The urgent care clinic down the street. Those specialty care facilities that line every boulevard. Those new hospitals in rural and underserved areas. If Obamacare is pulled out from under us, these will all be at the mercy of a collapsing healthcare market, and many will collapse with it. This will leave many millions unable to access life-saving services, even if they can afford it, which looks increasingly unlikely.
So beyond the 20 million thrown off their health insurance, beyond the loss of coverage for pre-existing conditions, beyond the reinstatement of lifetime caps, beyond all of that, the loss of those 20 million paying customers will put our entire healthcare infrastructure in jeopardy. Which compounds the healthcare “problem” — writ large — by an order of magnitude. During a pandemic. It doesn’t get more life-or-death.
The Parade of Deregulation
There’s a lot of regulation we take for granted. The USDA, for instance. We have no cultural memory of tainted meat. The staggering abuses of the meat-packing industry — which led to its being regulated in the first place — are barely worth a mention in the history textbooks. And that’s just one of many food-related agencies we rely on — without really knowing it — to keep us from being poisoned.
And food is just one area being targeted for deregulation. How about drug safety? How about air travel? Toxic waste? Fracking? Workplace safety? Take away the regulatory framework behind any of these things, and corners will be cut. Death loves cut corners. So do these justices.

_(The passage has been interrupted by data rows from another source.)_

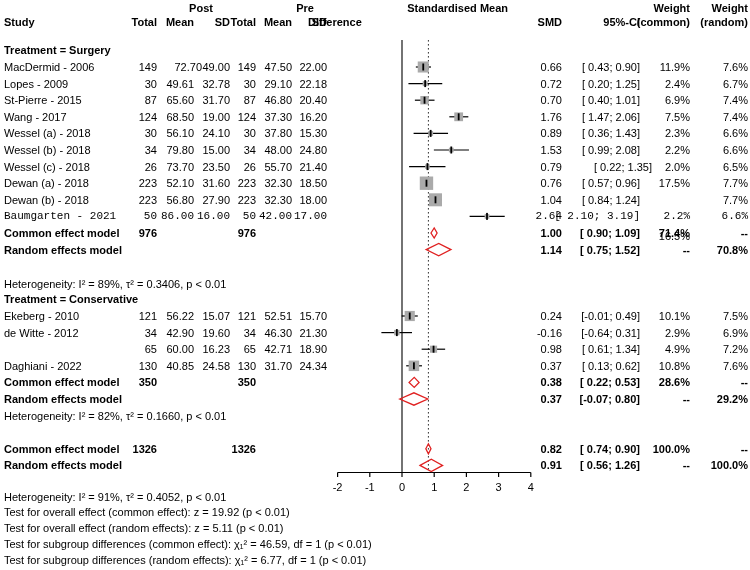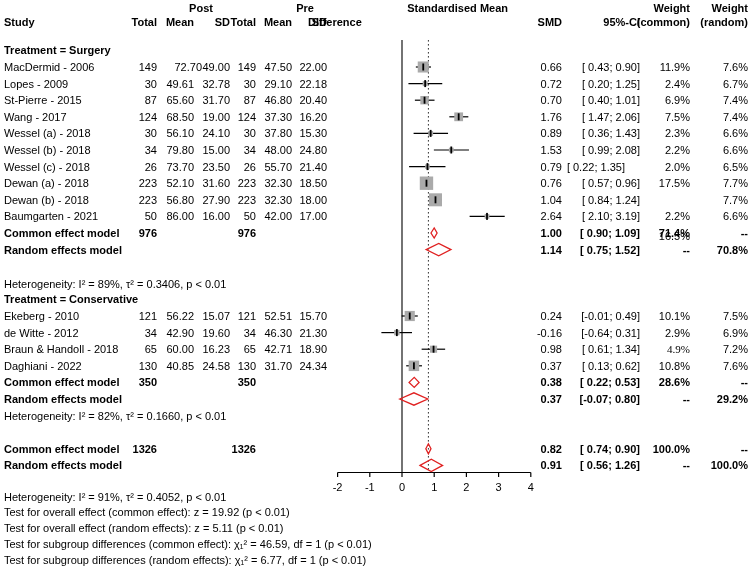--- a/index.html
+++ b/index.html
@@ -118,21 +118,21 @@
       </div>
       <div class="row" style="top: 158.6px;">
         <span class="cell" style="left:4px;">Wessel (c) - 2018</span>
         <span class="cell" style="right:593px;">26</span>
         <span class="cell" style="right:556px;">73.70</span>
         <span class="cell" style="right:520px;">23.50</span>
         <span class="cell" style="right:494px;">26</span>
         <span class="cell" style="right:458px;">55.70</span>
         <span class="cell" style="right:423px;text-align:center;">21.40</span>
         <span class="cell" style="right:188px;">0.79</span>
-        <span class="cell" style="right:125px;">[ 0.22; 1.35]</span>
+        <span class="cell" style="right:98px;">[ 0.22; 1.35]</span>
         <span class="cell" style="right:60px;">2.0%</span>
         <span class="cell" style="right:2px;">6.5%</span>
       </div>
       <div class="row" style="top: 175.2px;">
         <span class="cell" style="left:4px;">Dewan (a) - 2018</span>
         <span class="cell" style="right:593px;">223</span>
         <span class="cell" style="right:556px;">52.10</span>
         <span class="cell" style="right:520px;">31.60</span>
         <span class="cell" style="right:494px;">223</span>
         <span class="cell" style="right:458px;">32.30</span>
@@ -148,21 +148,21 @@
         <span class="cell" style="right:556px;">56.80</span>
         <span class="cell" style="right:520px;">27.90</span>
         <span class="cell" style="right:494px;">223</span>
         <span class="cell" style="right:458px;">32.30</span>
         <span class="cell" style="right:423px;">18.00</span>
         <span class="cell" style="right:188px;">1.04</span>
         <span class="cell" style="right:110px;">[ 0.84; 1.24]</span>
         <span class="cell" style="right:60px;margin-top:36px;">16.5%</span>
         <span class="cell" style="right:2px;">7.7%</span>
       </div>
-      <div class="row" style="top: 208.4px;">
+      <div class="row" style="top: 208.4px; font-family: Liberation Mono, monospace;">
         <span class="cell" style="left:4px;">Baumgarten - 2021</span>
         <span class="cell" style="right:593px;">50</span>
         <span class="cell" style="right:556px;">86.00</span>
         <span class="cell" style="right:520px;">16.00</span>
         <span class="cell" style="right:494px;">50</span>
         <span class="cell" style="right:458px;">42.00</span>
         <span class="cell" style="right:423px;">17.00</span>
         <span class="cell" style="right:188px;">2.64</span>
         <span class="cell" style="right:110px;">[ 2.10; 3.19]</span>
         <span class="cell" style="right:60px;">2.2%</span>
@@ -210,30 +210,29 @@
         <span class="cell" style="right:520px;">19.60</span>
         <span class="cell" style="right:494px;">34</span>
         <span class="cell" style="right:458px;">46.30</span>
         <span class="cell" style="right:423px;">21.30</span>
         <span class="cell" style="right:188px;">-0.16</span>
         <span class="cell" style="right:110px;">[-0.64; 0.31]</span>
         <span class="cell" style="right:60px;">2.9%</span>
         <span class="cell" style="right:2px;">6.9%</span>
       </div>
       <div class="row" style="top: 341.2px;">
-        <span class="cell" style="left:4px;">Braun &amp; Handoll - 2018</span>
         <span class="cell" style="right:593px;">65</span>
         <span class="cell" style="right:556px;margin-left:20px;">60.00</span>
         <span class="cell" style="right:520px;">16.23</span>
         <span class="cell" style="right:494px;">65</span>
         <span class="cell" style="right:458px;">42.71</span>
         <span class="cell" style="right:423px;">18.90</span>
         <span class="cell" style="right:188px;">0.98</span>
         <span class="cell" style="right:110px;">[ 0.61; 1.34]</span>
-        <span class="cell" style="right:60px;font-family:Liberation Serif, serif;">4.9%</span>
+        <span class="cell" style="right:60px;">4.9%</span>
         <span class="cell" style="right:2px;">7.2%</span>
       </div>
       <div class="row" style="top: 357.8px;">
         <span class="cell" style="left:4px;">Daghiani - 2022</span>
         <span class="cell" style="right:593px;">130</span>
         <span class="cell" style="right:556px;">40.85</span>
         <span class="cell" style="right:520px;">24.58</span>
         <span class="cell" style="right:494px;">130</span>
         <span class="cell" style="right:458px;">31.70</span>
         <span class="cell" style="right:423px;">24.34</span>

Climate Change vs. Insurance Industry
You have to wonder if even a six-three court will be able to keep its finger in the dike of global warming. But if their masters at Koch Industries have their way, climate denial will enjoy fierce advocacy well into the future.
The thing is, it’s not just ordinary people at risk from environmental deterioration. It’s businesses as well. Including big businesses. Including Koch Industries. Including the entire insurance industry, which is now on a collision course with climate change.
Let’s stipulate that without a robust insurance industry, we’re all in trouble. Insurance companies underwrite the risk underlying virtually every product and service we make or consume. Without it, we’d have a very different world.
But as the rate of catastrophe keeps escalating—which it’s certainly doing—the pace, frequency, and sheer size of the claims insurers have to pay out will accelerate out of control. This is not sustainable. As insurers go under, insurance prices will skyrocket.
The time may be coming when insurance for our homes, cars, businesses, and health will be luxury purchases. So if the less ambiguous climate threat of hurricanes, floods, wildfires, or tornadoes doesn’t kill you, your inability to pick up the pieces afterward just might.
The ongoing evisceration of labor rights, including the basic right to organize, will get a warm reception from a six-three court. As our lives are increasingly dominated by oligopolies like Walmart, Home Depot, Amazon, and other globalized, labor-intensive megaliths, we’ll need to come to terms with the fact that the people who bring us those low prices can barely live on what they earn.
The oligarchs can afford to absorb far more labor costs than they do, with plenty left over to watch over the welfare of their workers. But they won’t do any of it until they’re forced to. They’d rather exploit.
That’s where unions come in. When unions thrive, everyone benefits. Even the oligarchs, though they’d never admit it. But when unions disappear, we all suffer. Some of us die. SCOTUS won’t care.
There’s been a lot of talk about changing the composition of the Supreme Court — about compensating for the heinous illegitimacy of the last three appointments. This would undoubtedly be a huge and risky step, not to be taken lightly. But it’s really hard to see any way around it.
Because left to its own devices, a six-three court won’t just be unjust. It’ll be deadly.